5 Pathways to Tranquility in the Water
Master them in order without the aid of any flotation device before moving on.
The sole purpose is to relax and allow the water to hold you. Learn to trust the water for support. Form isn’t important. Only even breathing and allowing your arms and legs to do whatever they please.
If necessary, start on a flotation mat. Work toward turning the mat sideways so only your upper body remains on the mat.
The only way to avoid sinking is to keep your shoulders and head back and relaxed. A tense neck and upper body will immediately drop your legs to vertical.
Dead Man’s Float
Float on your stomach allowing your arms and legs to dangle toward the bottom of the pool. Hold your breath and allow your inflated chest to keep you on surface. The goal is to relax with the water surrounding your entire face.
If needed, place a flotation noodle under your arms and lean over that initially.

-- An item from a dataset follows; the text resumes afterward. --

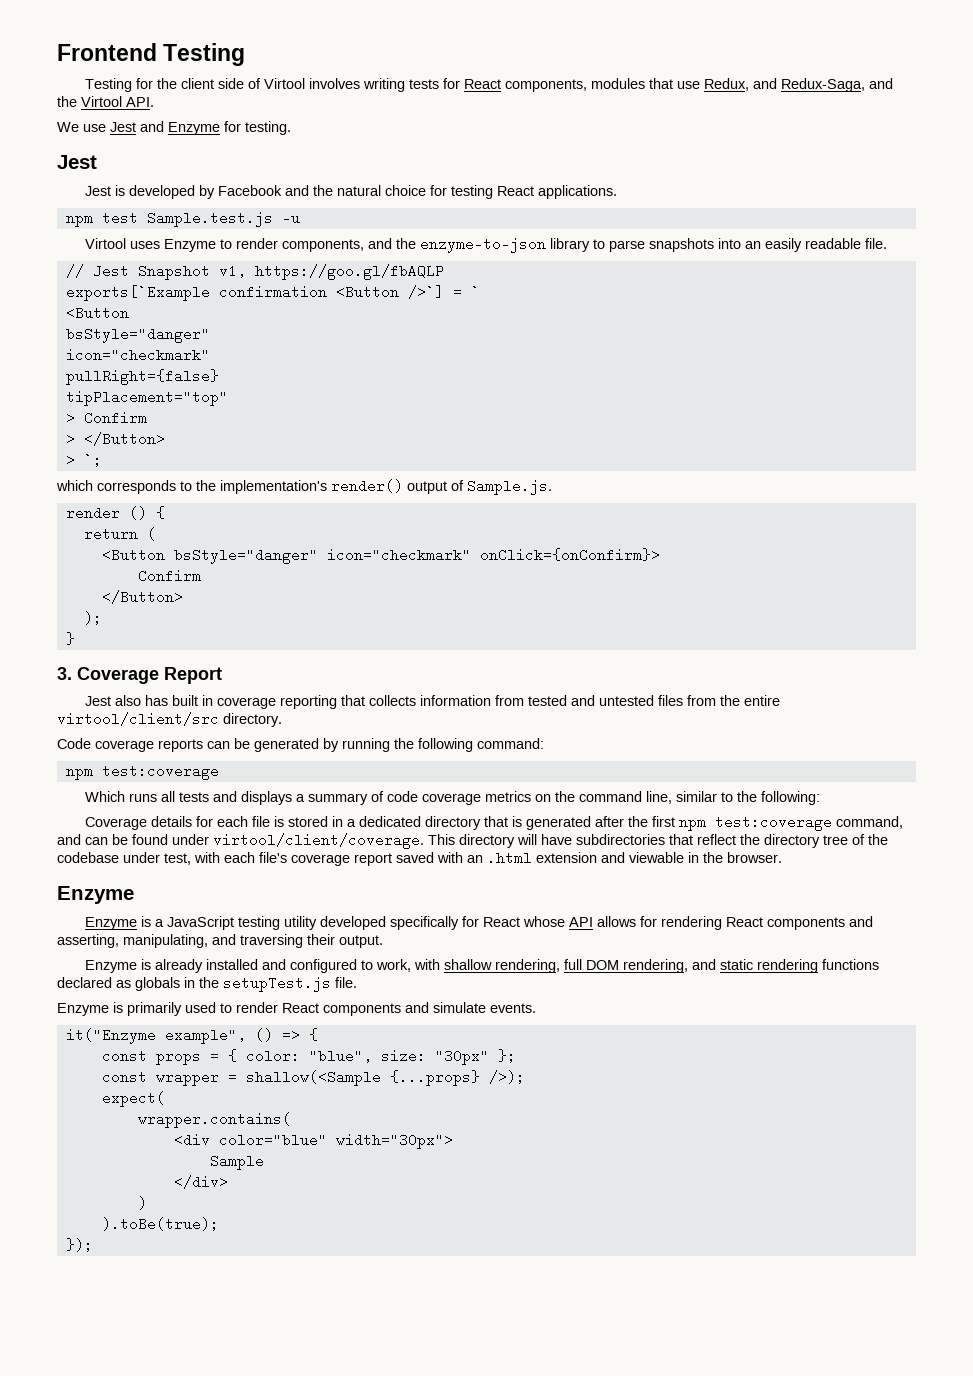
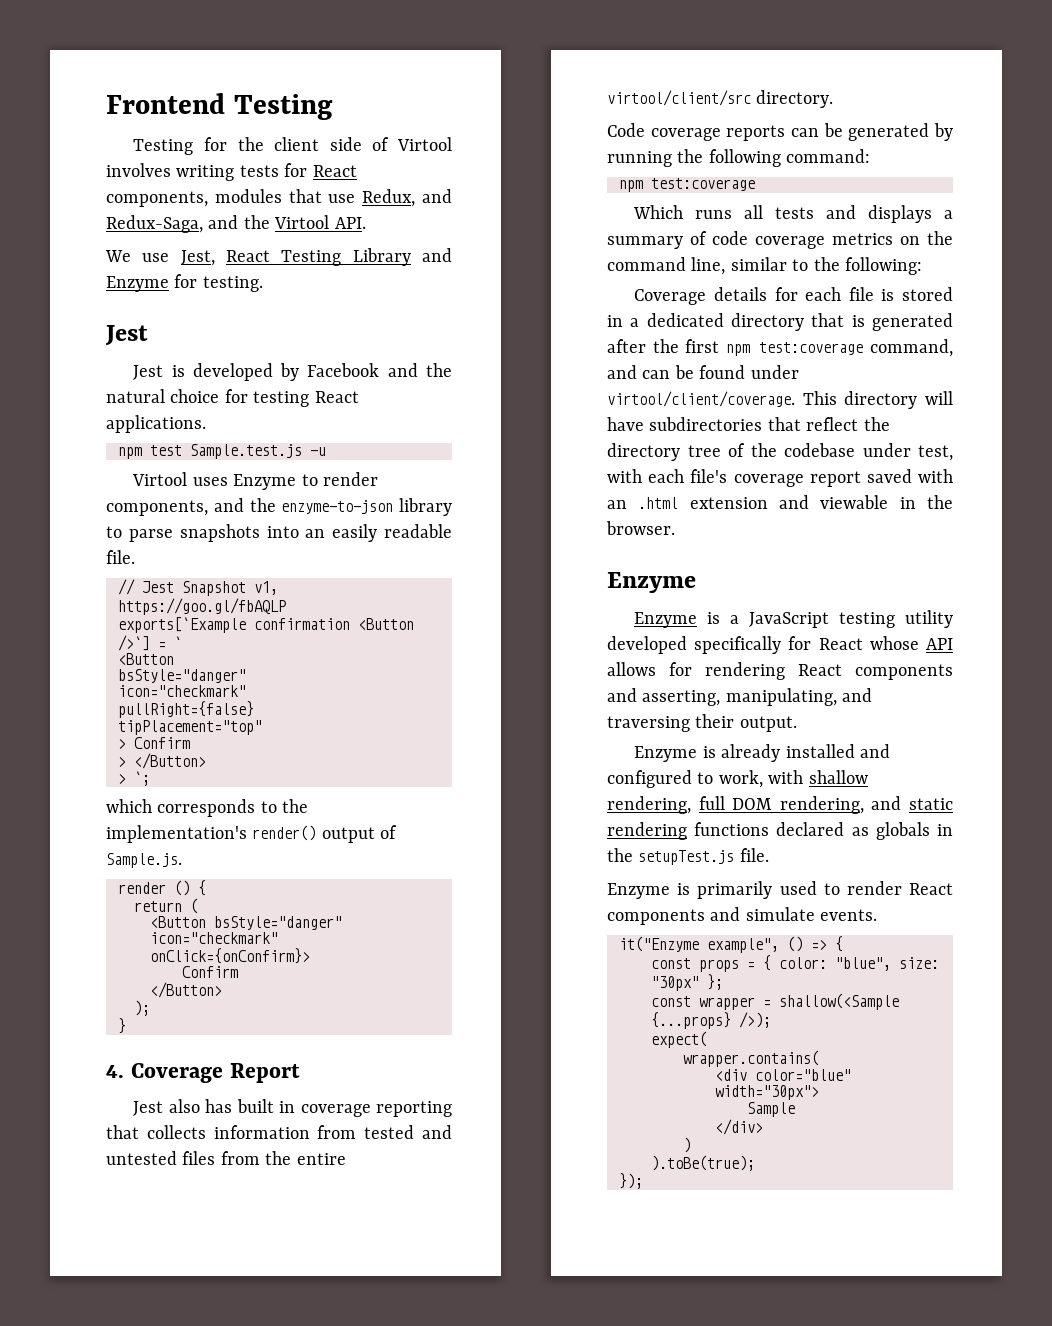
- We use Jest and Enzyme for testing.
+ We use Jest, React Testing Library and Enzyme for testing.
- 3. Coverage Report
+ 4. Coverage Report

Not only is treading water a good workout for anyone, it’s a safety skill and will increase confidence in the water. Work up to 3-5 minutes constant. Use gentle but large leg and arm movements. Tension will make this exercise harder. Large, relaxed, flowing movements will increase your endurance without increasing effort.
Practice in shallow end first by blowing bubbles out your nose as you squat under water. Practice bobbing up and down without getting any water up your nose. If you can do that, then go to deeper water and bob more forcefully by using your legs to jump. Work up to 25 in a row with explosive action.

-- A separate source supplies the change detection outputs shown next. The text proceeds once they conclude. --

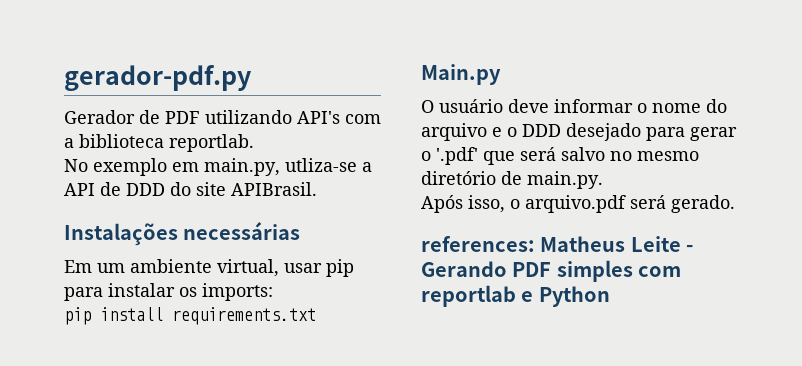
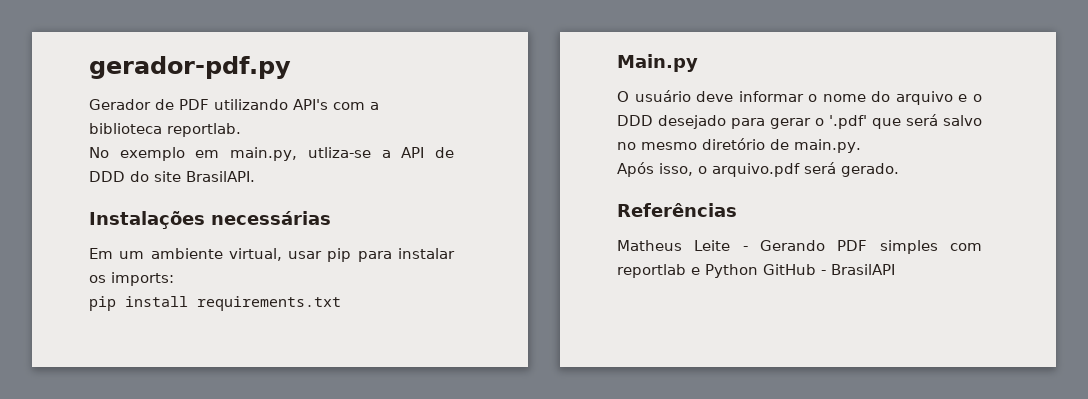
- No exemplo em main.py, utliza-se a API de DDD do site APIBrasil.
+ No exemplo em main.py, utliza-se a API de DDD do site BrasilAPI.
- references: Matheus Leite - Gerando PDF simples com reportlab e Python
+ Referências
+ Matheus Leite - Gerando PDF simples com reportlab e Python GitHub - BrasilAPI

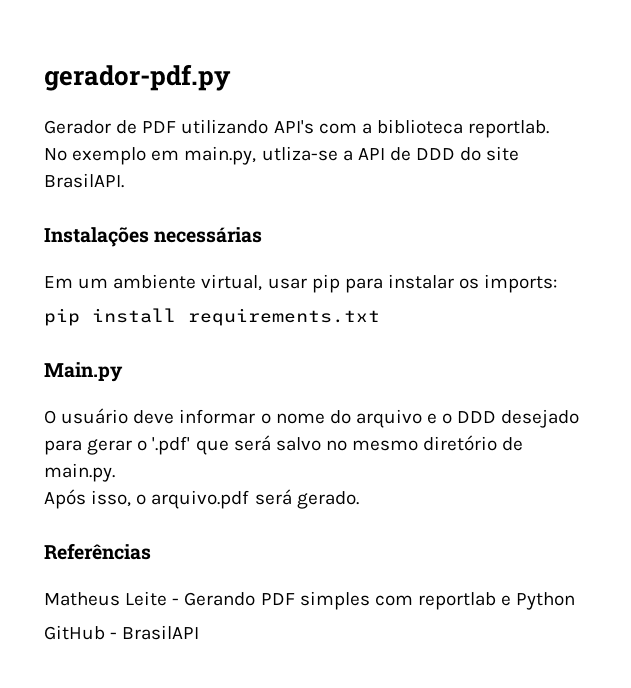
- Matheus Leite - Gerando PDF simples com reportlab e Python GitHub - BrasilAPI
+ Matheus Leite - Gerando PDF simples com reportlab e Python
+ GitHub - BrasilAPI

At shallow end, take a deep breath and submerge underwater with your eyes closed. Let your body go limp. Count to 10 and slowly exhale out your nose just a little and hold for another 10 seconds. Keep doing that until you’ve exhaled enough that your body has sunk to the bottom. Try and perfect this skill until you’re sitting at the bottom and still able to hold your breath another 10 seconds. Again, tension is your enemy.
The purpose of this pathway is less breath control and more about relaxing enough to successfully do it. Total immersion in water can provoke panic. Even though swim strokes do not require total immersion, being comfortable with this skill will make you a more confident swimmer as you move forward.
I taught swimming through high school and was a water safety instructor in college. I’ve been a certified scuba diver since I was 14. I’m not the fastest swimmer and never swam competitively until adulthood. I’m an endurance swimmer who can swim for hours at a slow pace without fatigue. How? Because I am as comfortable in the water as a mermaid:-).
I have attended camps with experienced triathletes, men and women, who panic when entering frigid water. The colder the water on your face, the more your body will seize up by reflex. My ability to control my heart rate and reflexes, no matter what the circumstances, all began with mastering these skills I’m sharing with you.
One last note of advice. Never wear a nose clip! (Unless you plan on synchronized swimming!). Like a child sucking his thumb, this habit is extremely hard to break.